As a tear slipped down his cheek, I put the syringe in his right hand, just like it was earlier, and spread his paraphernalia around him, vividly picturing the way he used it upstairs to ensure I spread it around him so there were no questions.
Pacing around, I darted looks at him, watching as his breathing became shallow, his skin pale and clammy. He started making choking and snore-like gurgling noises, and that’s when I had to walk to the living room window, staring out into the backyard. As I heard him vomiting, knowing he was likely choking on it, I zoned out, my eyes staring at the overgrown backyard.
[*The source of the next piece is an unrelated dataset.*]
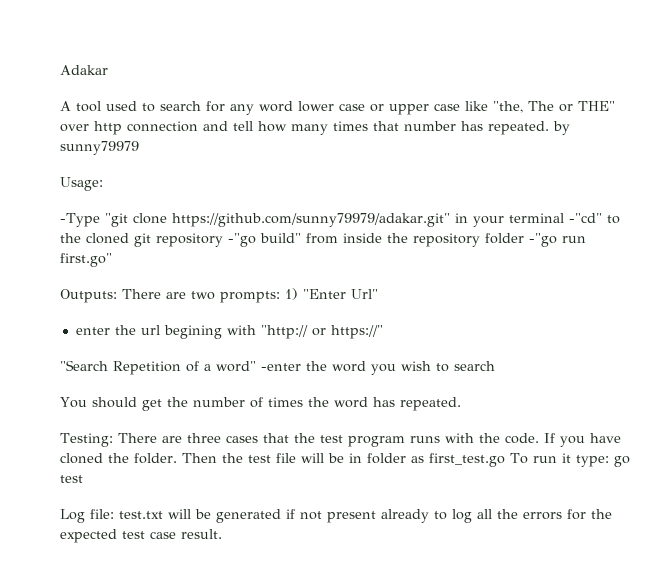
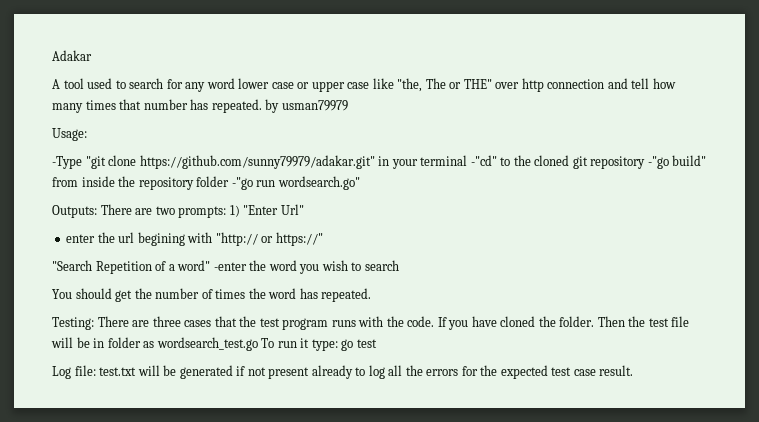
[60,141,139,155] sunny79979 -> [281,100,348,111] usman79979
[60,253,112,267] first.go" -> [277,176,360,190] wordsearch.go"
[429,453,505,467] first_test.go -> [156,337,258,351] wordsearch_test.go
“Goodbye, miserable fucking life.” All the good memories I’d had out there had been stolen away by all the horrific hell my father put me through. So I wouldn’t be tempted to try to save him, I went over every awful thing he’d said and done to me since my mom died.
As much as I didn’t want them to, my thoughts returned to my mom. Images of her and I in this house and the backyard filled my head, causing me to smile as tears trickled down my cheeks. “I’m so sorry, Mom,” I whispered. “I had no other choice.”
Unbidden, pumpkin, the little girl I’d met at the park, filtered into my brain. My mind returned to her and me on the swings and the hope and freedom I felt being with her. A sob caught in my throat as I whispered, “I hope wherever you are, pumpkin, you’re happy and safe. I hope you danced your heart out and proved to Jacob that you deserved that role. If we ever meet again, I hope you won’t see the monster I’d become but the boy you once met.”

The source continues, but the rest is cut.